**Supplied records:**
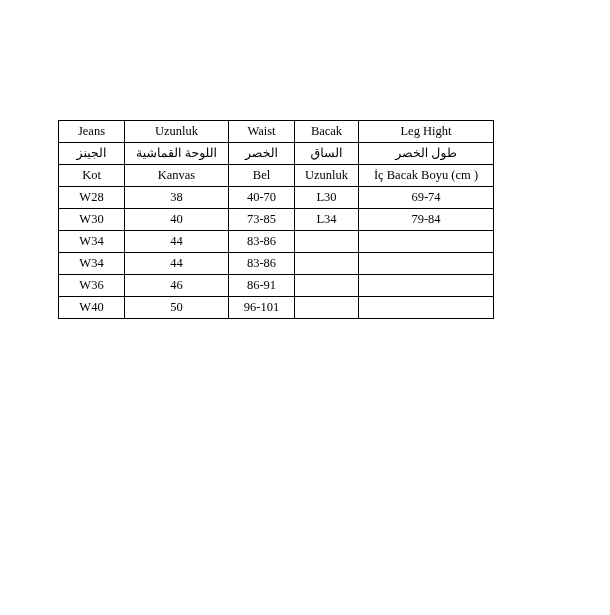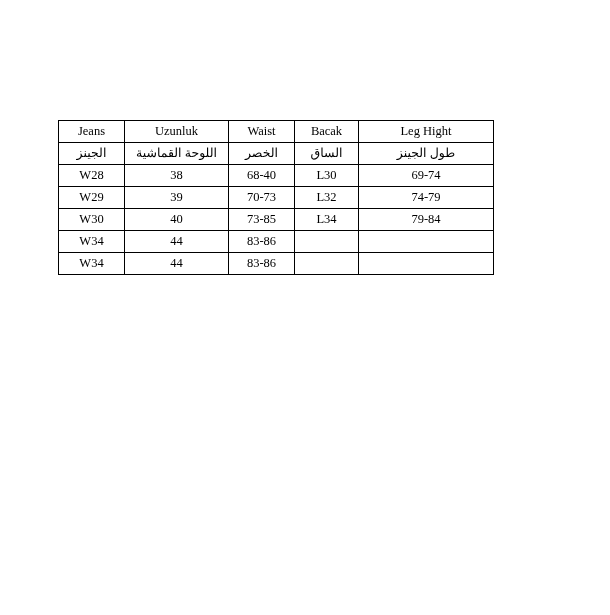--- a/index.html
+++ b/index.html
@@ -84,7 +84,7 @@
         <td class="ar">اللوحة القماشية</td>
         <td class="ar">الخصر</td>
         <td class="ar">الساق</td>
-        <td class="ar">طول الجينز</td>
+        <td class="ar">طول الخصر</td>
       </tr>
 
       <tr>

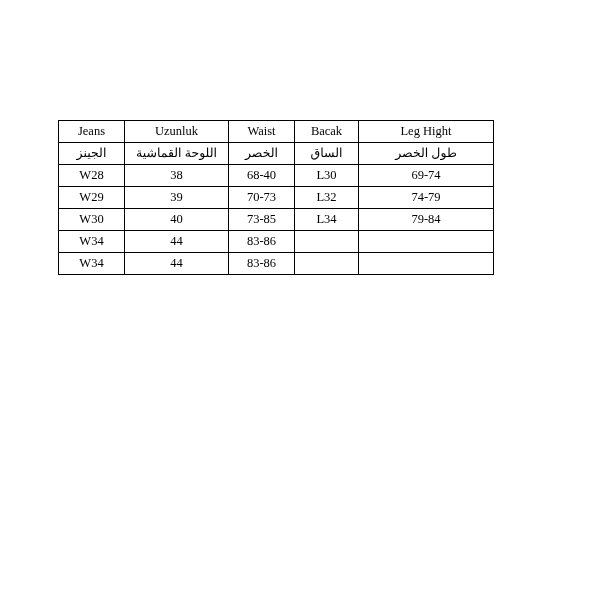--- a/index.html
+++ b/index.html
@@ -86,6 +86,13 @@
         <td class="ar">الساق</td>
         <td class="ar">طول الخصر</td>
       </tr>
+      <tr>
+        <td>Kot</td>
+        <td>Kanvas</td>
+        <td>Bel</td>
+        <td>Uzunluk</td>
+        <td>İç Bacak Boyu (cm )</td>
+      </tr>
 
       <tr>
         <td>W28</td>

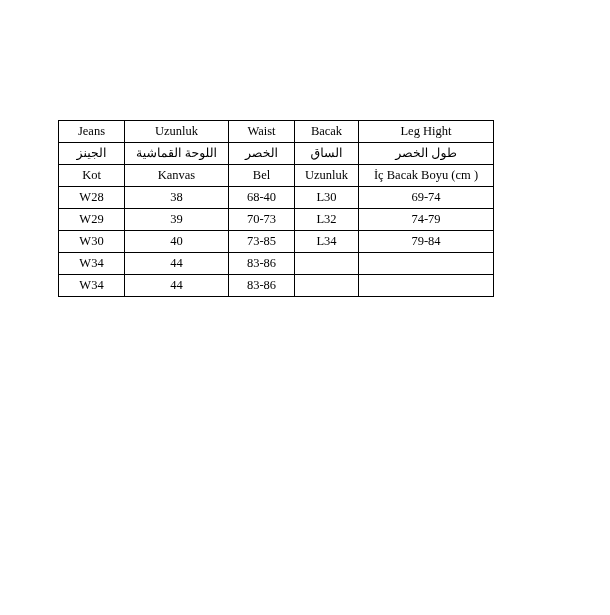--- a/index.html
+++ b/index.html
@@ -97,7 +97,7 @@
       <tr>
         <td>W28</td>
         <td>38</td>
-        <td>68-40</td>
+        <td>40-70</td>
         <td>L30</td>
         <td>69-74</td>
       </tr>

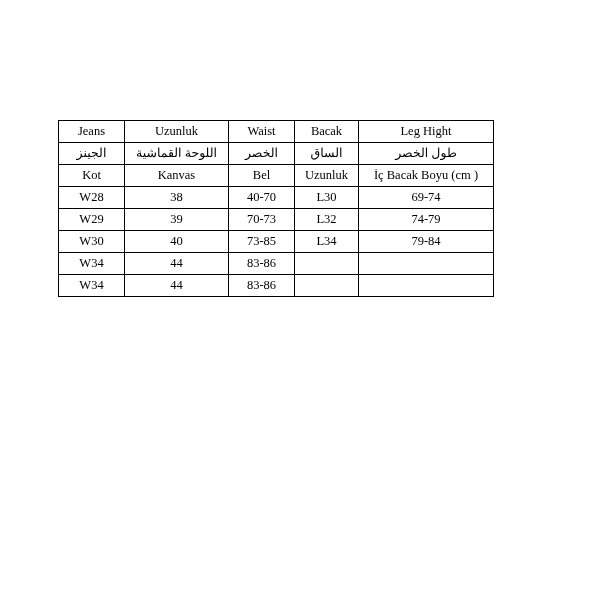--- a/index.html
+++ b/index.html
@@ -102,13 +102,6 @@
         <td>69-74</td>
       </tr>
       <tr>
-        <td>W29</td>
-        <td>39</td>
-        <td>70-73</td>
-        <td>L32</td>
-        <td>74-79</td>
-      </tr>
-      <tr>
         <td>W30</td>
         <td>40</td>
         <td>73-85</td>

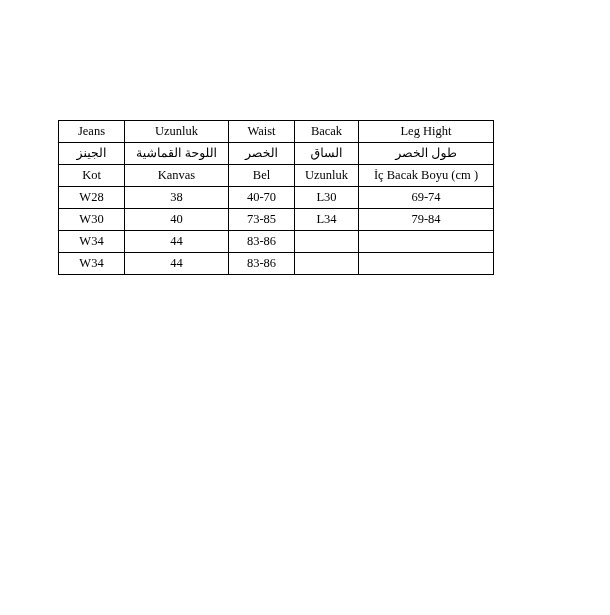--- a/index.html
+++ b/index.html
@@ -122,6 +122,13 @@
         <td class="blank"></td>
         <td class="blank"></td>
       </tr>
+      <tr>
+        <td>W36</td>
+        <td>46</td>
+        <td>86-91</td>
+        <td class="blank"></td>
+        <td class="blank"></td>
+      </tr>
     </tbody>
   </table>
 </div>

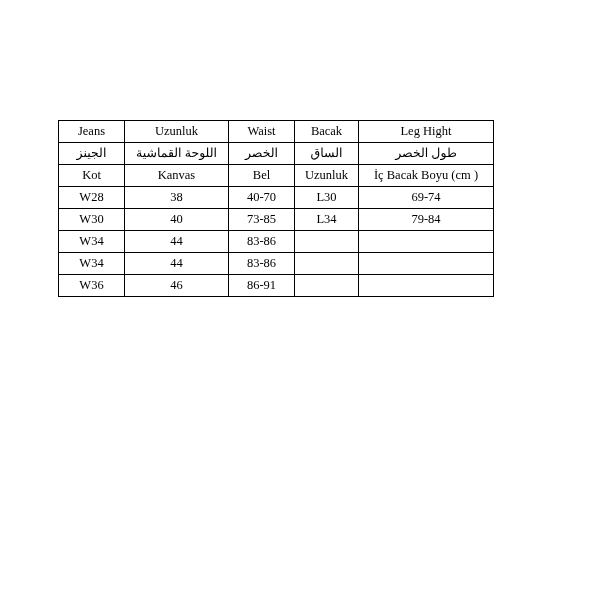--- a/index.html
+++ b/index.html
@@ -129,6 +129,13 @@
         <td class="blank"></td>
         <td class="blank"></td>
       </tr>
+      <tr>
+        <td>W40</td>
+        <td>50</td>
+        <td>96-101</td>
+        <td class="blank"></td>
+        <td class="blank"></td>
+      </tr>
     </tbody>
   </table>
 </div>

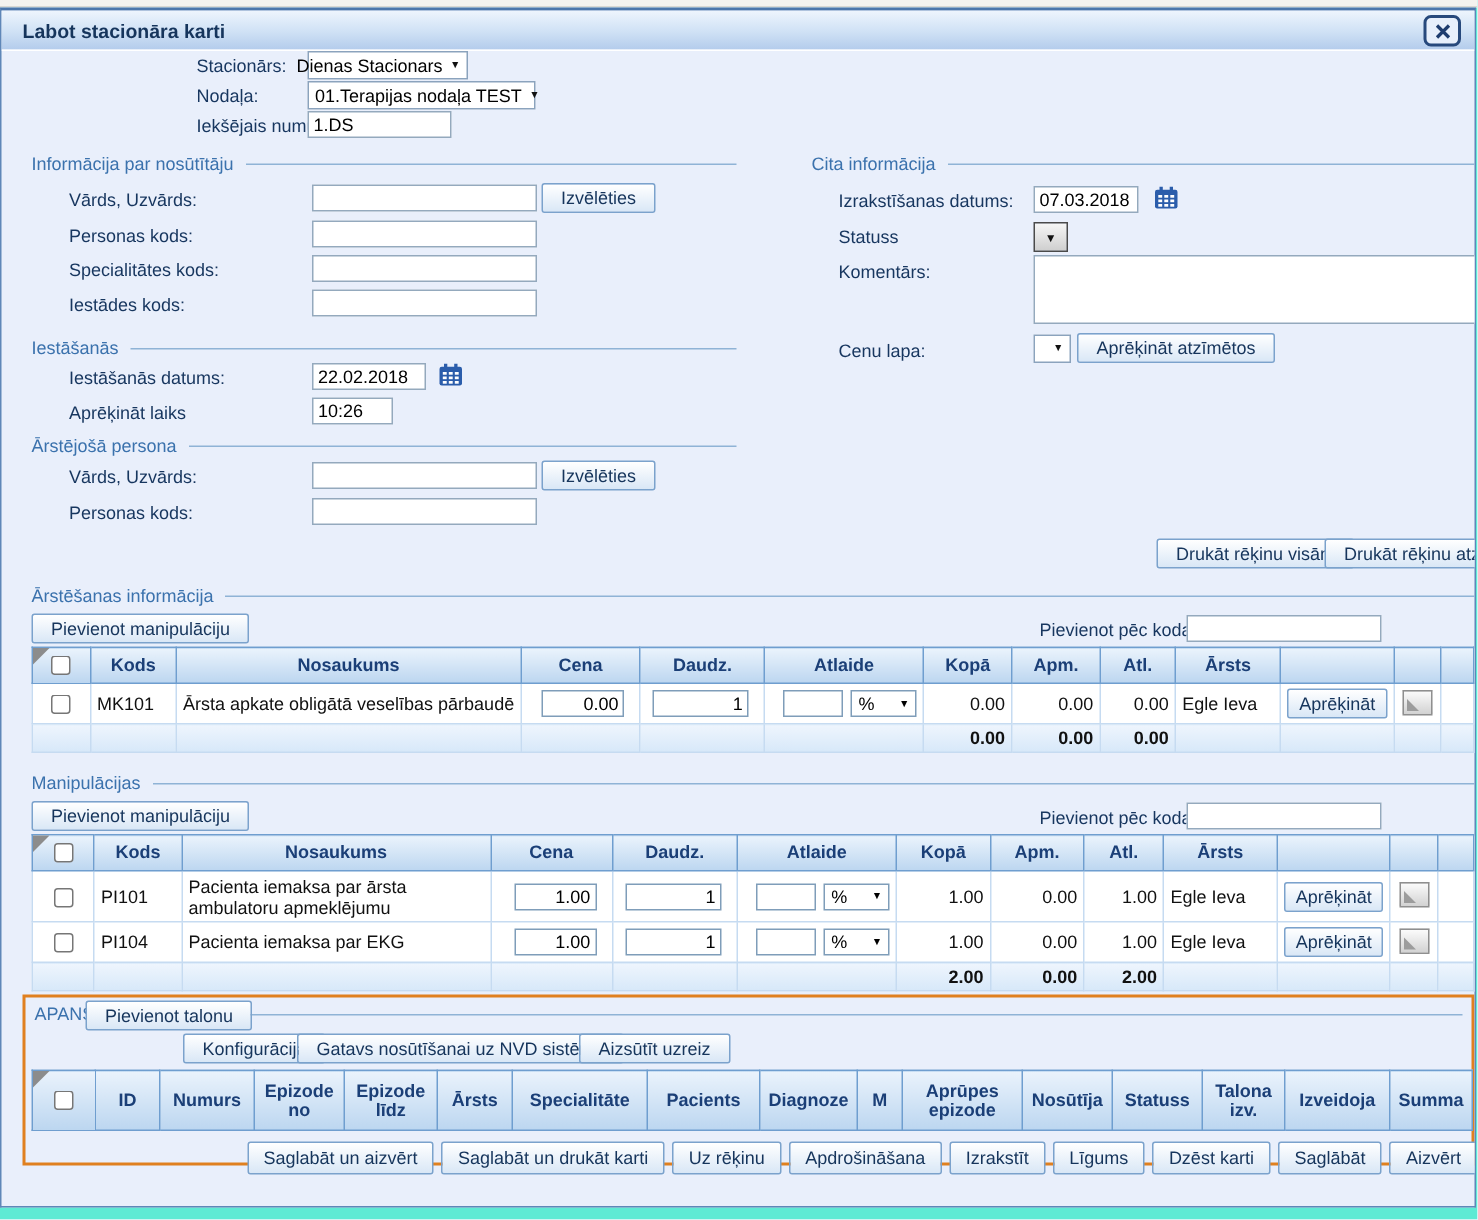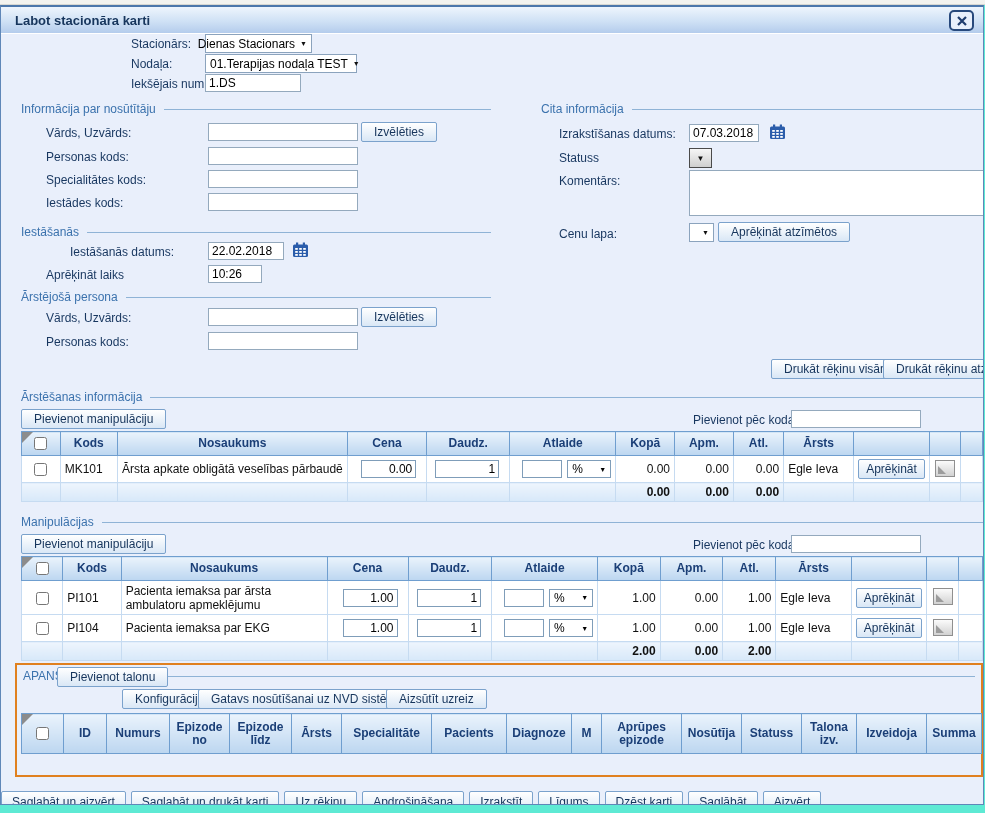--- a/index.html
+++ b/index.html
@@ -148,7 +148,7 @@
       <span>Iestāšanās</span>
         <span class="line"></span>
     </div>
-    <span class="lbl" style="left:45px; top:238px;margin-left:24px;">Iestāšanās datums:</span>
+    <span class="lbl" style="left:45px; top:238px;">Iestāšanās datums:</span>
     <input class="inp" style="left: 207px; top: 235px; width: 76px;" value="22.02.2018">
     <button class="cal" style="left:291px; top:235px;">
       <svg width="17" height="16" viewBox="0 0 17 16">

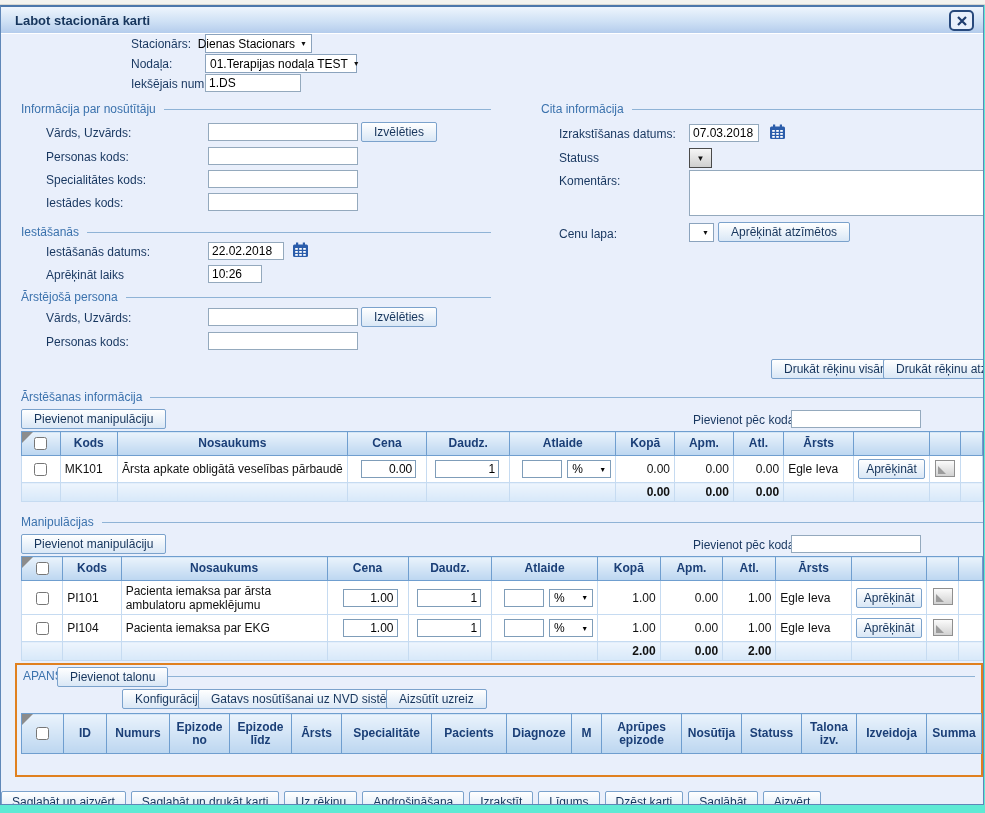--- a/index.html
+++ b/index.html
@@ -97,7 +97,7 @@
   .mini-btn .tri { position:absolute; left:2px; bottom:2px; width:0; height:0; border-bottom:8px solid #9c9c9c; border-right:8px solid transparent; }
 
   .orange-box { position:absolute; left:14px; top:656px; width:968px; height:114px; border:2px solid #e0801f; }
-  .bottom-row { position:absolute; top:784px; left:0; width:984px; display:flex; justify-content:flex-start; gap:5px; }
+  .bottom-row { position:absolute; top:754px; left:0; width:984px; display:flex; justify-content:flex-end; gap:5px; }
   .cal { position:absolute; width:17px; height:16px; padding:0; border:none; background:none; cursor:pointer; }
 </style>
 </head>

**Exercise aim:** Strip out the images, then output the records above word for word.

**Answer to this exercise:**
--- a/index.html
+++ b/index.html
@@ -84,7 +84,7 @@
         <td class="ar">اللوحة القماشية</td>
         <td class="ar">الخصر</td>
         <td class="ar">الساق</td>
-        <td class="ar">طول الجينز</td>
+        <td class="ar">طول الخصر</td>
       </tr>
 
       <tr>

--- a/index.html
+++ b/index.html
@@ -86,6 +86,13 @@
         <td class="ar">الساق</td>
         <td class="ar">طول الخصر</td>
       </tr>
+      <tr>
+        <td>Kot</td>
+        <td>Kanvas</td>
+        <td>Bel</td>
+        <td>Uzunluk</td>
+        <td>İç Bacak Boyu (cm )</td>
+      </tr>
 
       <tr>
         <td>W28</td>

--- a/index.html
+++ b/index.html
@@ -97,7 +97,7 @@
       <tr>
         <td>W28</td>
         <td>38</td>
-        <td>68-40</td>
+        <td>40-70</td>
         <td>L30</td>
         <td>69-74</td>
       </tr>

--- a/index.html
+++ b/index.html
@@ -102,13 +102,6 @@
         <td>69-74</td>
       </tr>
       <tr>
-        <td>W29</td>
-        <td>39</td>
-        <td>70-73</td>
-        <td>L32</td>
-        <td>74-79</td>
-      </tr>
-      <tr>
         <td>W30</td>
         <td>40</td>
         <td>73-85</td>

--- a/index.html
+++ b/index.html
@@ -122,6 +122,13 @@
         <td class="blank"></td>
         <td class="blank"></td>
       </tr>
+      <tr>
+        <td>W36</td>
+        <td>46</td>
+        <td>86-91</td>
+        <td class="blank"></td>
+        <td class="blank"></td>
+      </tr>
     </tbody>
   </table>
 </div>

--- a/index.html
+++ b/index.html
@@ -129,6 +129,13 @@
         <td class="blank"></td>
         <td class="blank"></td>
       </tr>
+      <tr>
+        <td>W40</td>
+        <td>50</td>
+        <td>96-101</td>
+        <td class="blank"></td>
+        <td class="blank"></td>
+      </tr>
     </tbody>
   </table>
 </div>

--- a/index.html
+++ b/index.html
@@ -148,7 +148,7 @@
       <span>Iestāšanās</span>
         <span class="line"></span>
     </div>
-    <span class="lbl" style="left:45px; top:238px;margin-left:24px;">Iestāšanās datums:</span>
+    <span class="lbl" style="left:45px; top:238px;">Iestāšanās datums:</span>
     <input class="inp" style="left: 207px; top: 235px; width: 76px;" value="22.02.2018">
     <button class="cal" style="left:291px; top:235px;">
       <svg width="17" height="16" viewBox="0 0 17 16">

--- a/index.html
+++ b/index.html
@@ -97,7 +97,7 @@
   .mini-btn .tri { position:absolute; left:2px; bottom:2px; width:0; height:0; border-bottom:8px solid #9c9c9c; border-right:8px solid transparent; }
 
   .orange-box { position:absolute; left:14px; top:656px; width:968px; height:114px; border:2px solid #e0801f; }
-  .bottom-row { position:absolute; top:784px; left:0; width:984px; display:flex; justify-content:flex-start; gap:5px; }
+  .bottom-row { position:absolute; top:754px; left:0; width:984px; display:flex; justify-content:flex-end; gap:5px; }
   .cal { position:absolute; width:17px; height:16px; padding:0; border:none; background:none; cursor:pointer; }
 </style>
 </head>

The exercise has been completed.